Ueber Luftschifffahrt; von Jos. Schmitz.
Mit einer Abbildung.
Schmitz, über Luftschifffahrt.
Im polytechn. Journal Bd. CLI S. 169 ist ein
Aufsatz des Hrn. Dr. A. H. Emsmann, Prof. in Stettin, mitgetheilt unter dem Titel: „Eine
neue Bewegungskraft, zunächst als Ersatz der Locomotive, dann zur Steuerung des Luftballons
etc.“ Derselbe gibt mir Veranlassung, meine Erfindung, betreffend die
Vervollkommnung der Luftschifffahrt, zur allgemeinen Kenntniß zu bringen, umsomehr
als sie nicht zu denjenigen gehört, welche, wie Hr. Prof. Emsmann sich ausdrückt, durch Räder, Schrauben
u. dgl. die Gondel vorwärts treiben wollen. Trotz der größten Anstrengungen, die so
viel versprechende Erfindung Montgolfier's nutzbar zu machen, ist bisher fast gar nichts erreicht
worden und wird auch wohl nie etwas erreicht werden, wenn auf die oben bezeichnete
Weise eine Verbesserung angestrebt wird.
Die Gondel zum Stützpunkt einer Kraft zu machen, die dem Ballon eine Richtung
vorschreiben soll, ist offenbar unpraktisch; jedenfalls würden durch die Stellung der ziehenden
Gondel zum gezogenen Ballon die Mitfahrenden in manche gefahrvolle schiefe Stellung
gebracht werden. In Verbindung mit meiner, von ausgezeichneten Theoretikern wie
Praktikern anerkannten Erfindung kann aber der von Hrn. Dr. Emsmann gemachte Vorschlag wohl von Nutzen
seyn, vorausgesetzt, daß die weiteren Hindernisse beseitigt und die ausgesprochenen
Erwartungen verwirklicht werden. Ich werde dieses später entwickeln.

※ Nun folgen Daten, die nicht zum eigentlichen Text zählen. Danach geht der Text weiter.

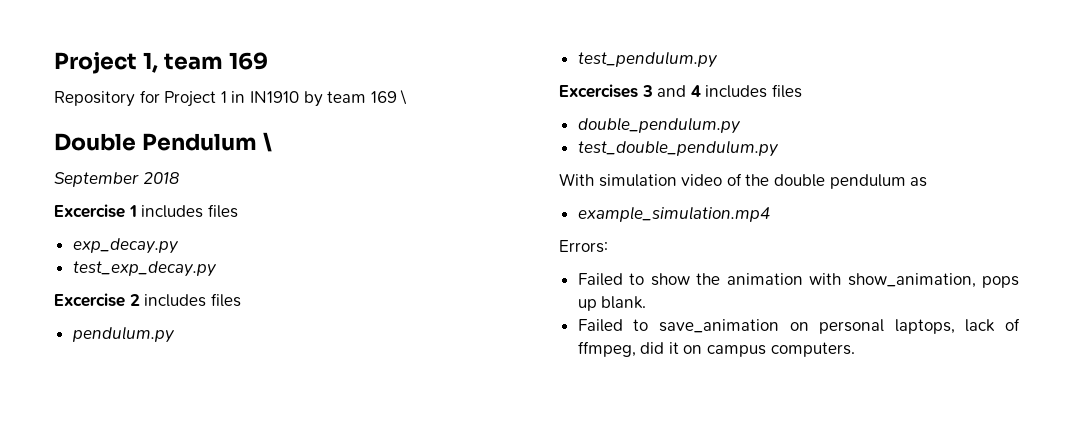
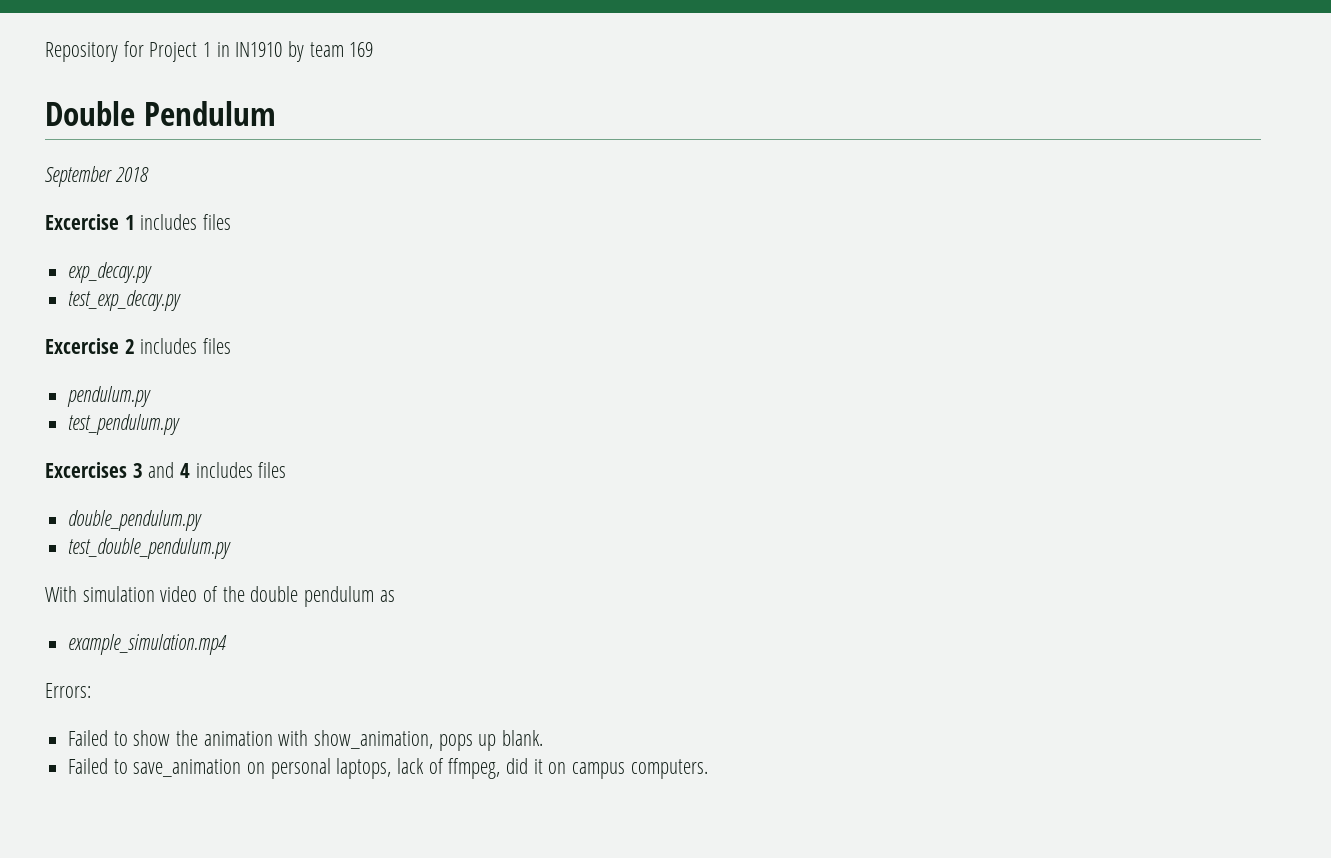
[54,52,268,74] Project 1, team 169 // -> (45, 52) none
[400,89,408,105] \ -> (374, 49) none
[262,132,272,152] \ -> (276, 113) none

Die größten Schwierigkeiten, welche der Vervollkommnung der Luftschifffahrt
entgegenstehen, sind:
1) die Möglichkeit, ohne Gasverlust und Anwendung von Ballast zu steigen und zu
fallen;
2) die Mittel zur Beschreibung einer Curve in einer günstigen Luftschichte zu finden,
und
3) die Herstellung einer weit vollkommenern Hülle zur Reservirung des Gases.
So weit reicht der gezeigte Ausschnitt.